=== GIVEN DATA ===

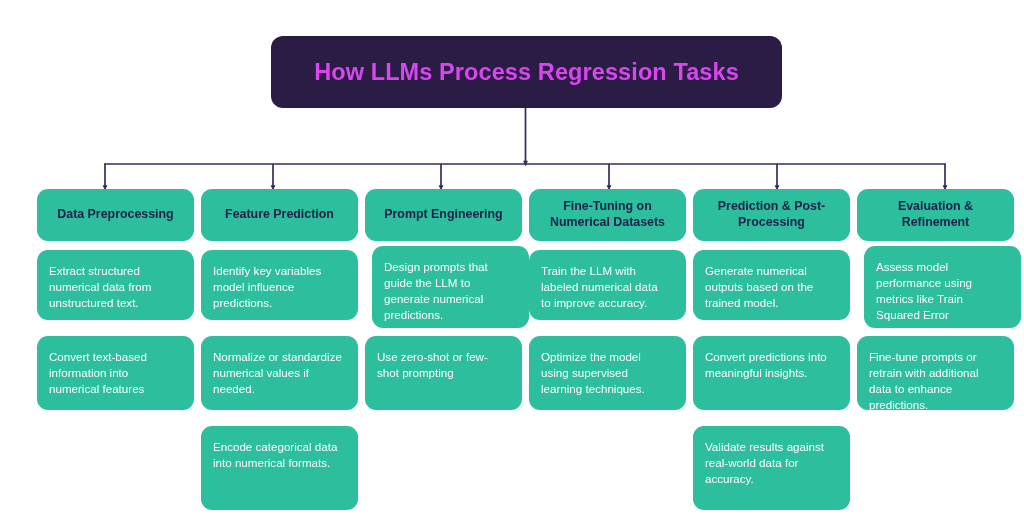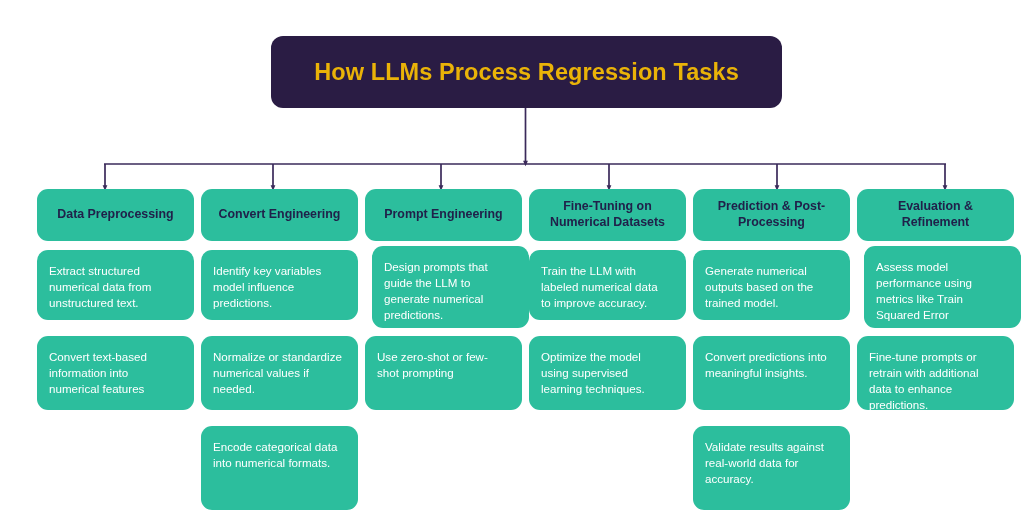--- a/index.html
+++ b/index.html
@@ -36,7 +36,7 @@
     padding: 0 18px;
   }
   #title-text {
-    color: #eab308;
+    color: #d946ef;
     font-size: 23.5px;
     font-weight: bold;
     letter-spacing: 0.1px;

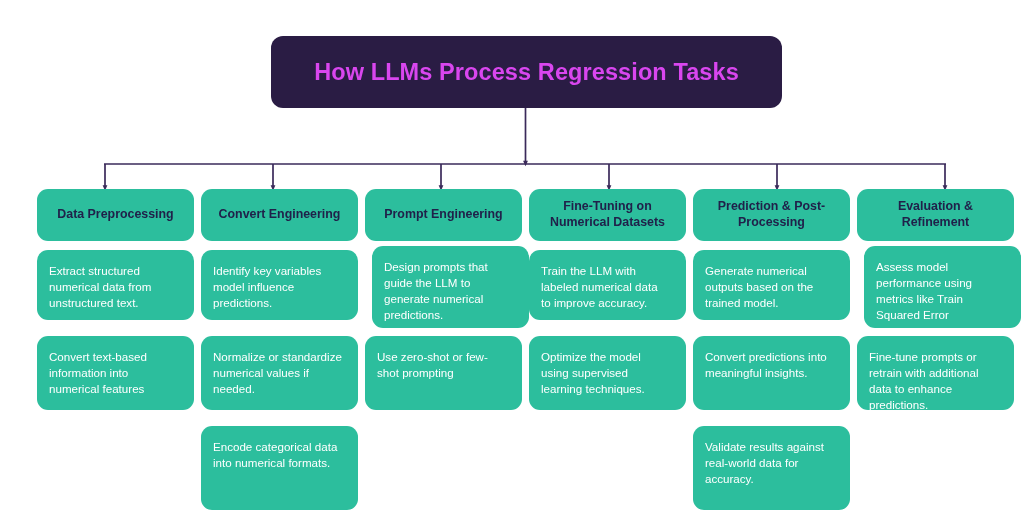--- a/index.html
+++ b/index.html
@@ -155,7 +155,7 @@
 
   <div class="column col-1">
     <div class="head-box">
-      <span class="head-text">Convert Engineering</span>
+      <span class="head-text">Feature Prediction</span>
     </div>
     <div class="body-box row-0">
       <span class="body-text">Identify key variables model influence predictions.</span>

=== PROBLEM DESCRIPTION ===
Return the listing verbatim, pictures omitted.

=== RESPONSE BELOW ===
--- a/index.html
+++ b/index.html
@@ -36,7 +36,7 @@
     padding: 0 18px;
   }
   #title-text {
-    color: #eab308;
+    color: #d946ef;
     font-size: 23.5px;
     font-weight: bold;
     letter-spacing: 0.1px;

--- a/index.html
+++ b/index.html
@@ -155,7 +155,7 @@
 
   <div class="column col-1">
     <div class="head-box">
-      <span class="head-text">Convert Engineering</span>
+      <span class="head-text">Feature Prediction</span>
     </div>
     <div class="body-box row-0">
       <span class="body-text">Identify key variables model influence predictions.</span>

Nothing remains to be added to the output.